Também chama a atenção a excessiva rapidez e facilidade com que filhos perdoam e esquecem longos períodos de descaso ou crueldade por parte dos pais e vice-versa. Reflete a convenção, cômoda, mas infelizmente falsa, de que no fundo, todos os filhos amam os pais e vice-versa e que cairão nos braços dos outros sem ressentimentos, uma vez que os mal-entendidos sejam esclarecidos.
Seria injusto, porém, dizer que André Vianco segue sistematicamente o caminho mais fácil: também aceita riscos. O primeiro deles foi o de escrever histórias de vampiros, anjos e demônios em cenários brasileiros urbanos (e suburbanos), contrariando o leitor acostumado com associar tais histórias ao glamour de ambientes de Primeiro Mundo. Depois, quebrou a expectativa de um público que esperava por novas histórias de seres sobrenaturais ao escrever sobre seres humanos como qualquer outro, embora confrontados com experiências inusitadas. Poderia apostar apenas em personagens e situações de fácil aceitação por um leitor mediano, mas também ousa convidá-lo, por exemplo, a pensar no ponto de vista de uma artista lésbica viciada em drogas (em "A Casa") ou de quem perde filhos de maneiras trágicas (em "O Caminho...").

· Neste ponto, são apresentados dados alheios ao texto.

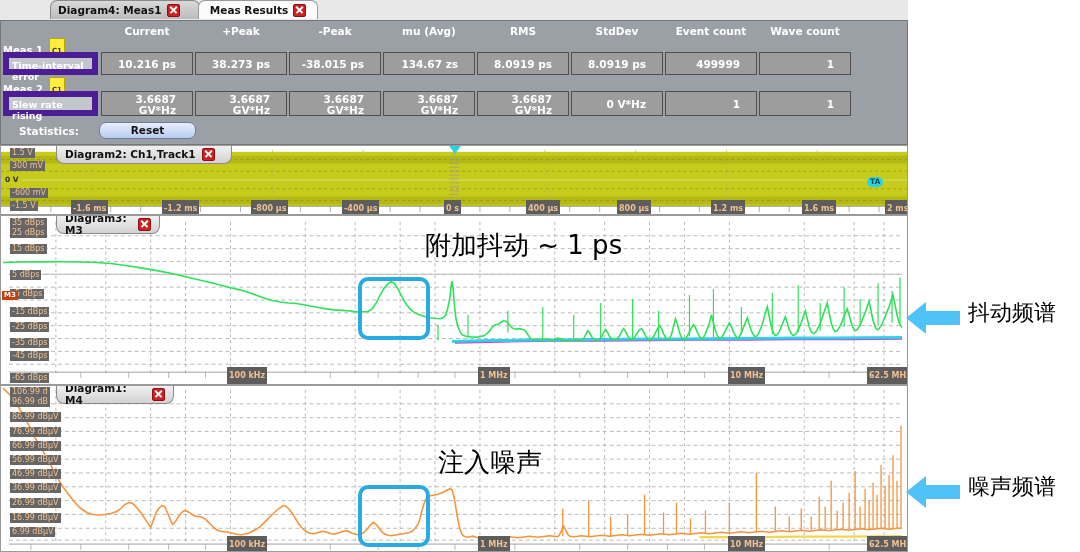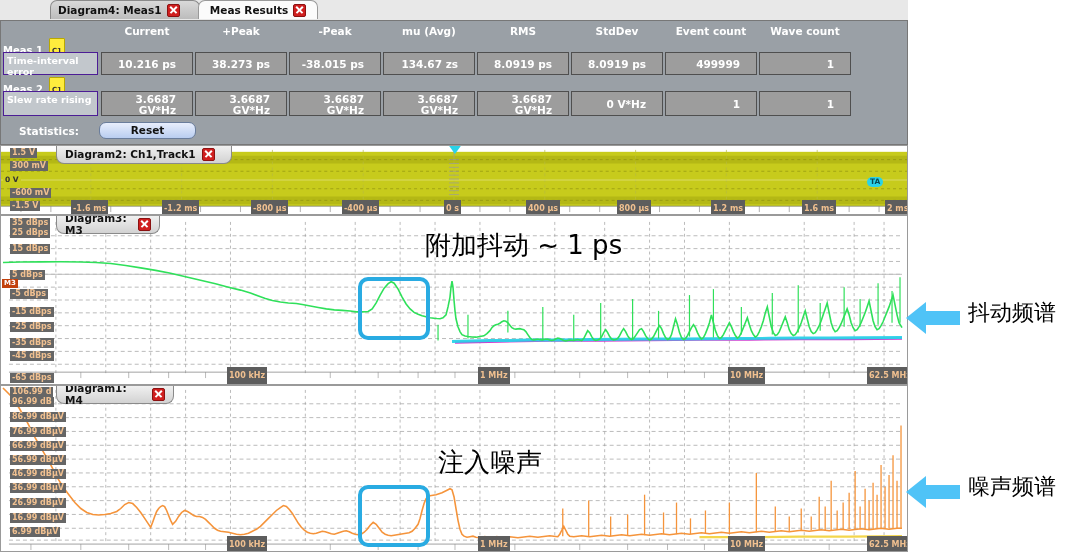"Time-interval error" .rowlabel { border: 1px solid #4c1d95 -> 6px solid #4c1d95 }
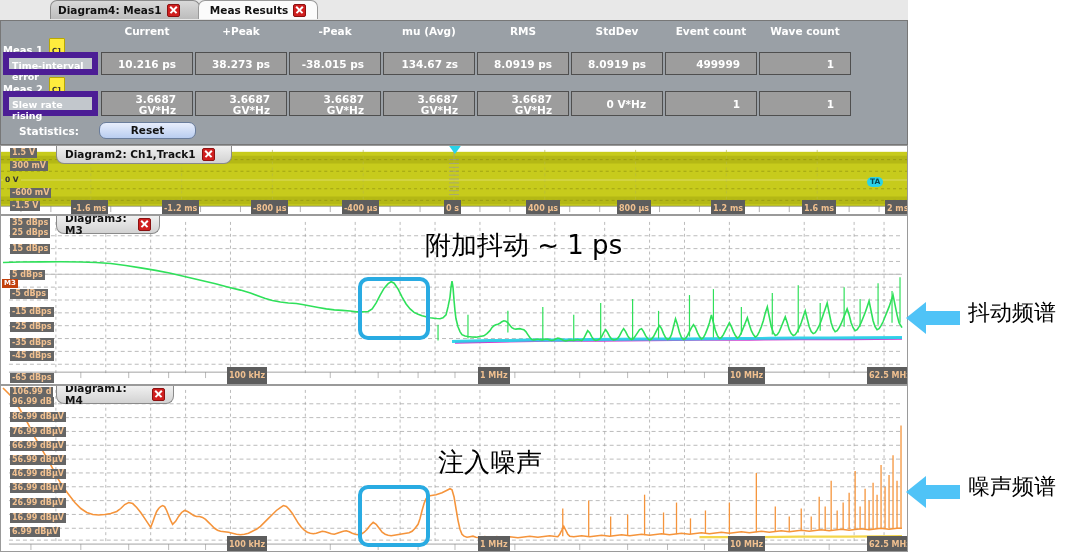"1.5 V" .ylab { font-weight: bold -> normal }
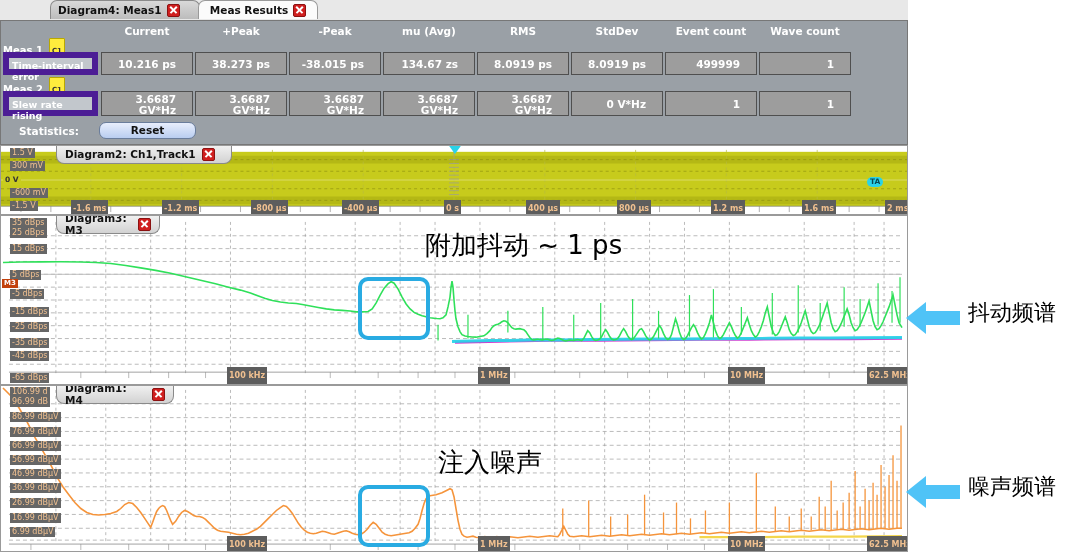"M3" .m3tag { margin-top: none -> 12px }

Provavelmente, seus leitores estão preparados para descobrir uma linguagem um pouco mais refinada e ideias um pouco mais complexas e o autor é capaz de fornecê-las. A literatura popular também é necessária, e seria bom que tanto os autores se esforçassem para torná-la o melhor possível quanto os teóricos e críticos se dispusessem a orientá-los e esclarecê-los sobre a melhor maneira de entreter seu público sem subestimá-lo.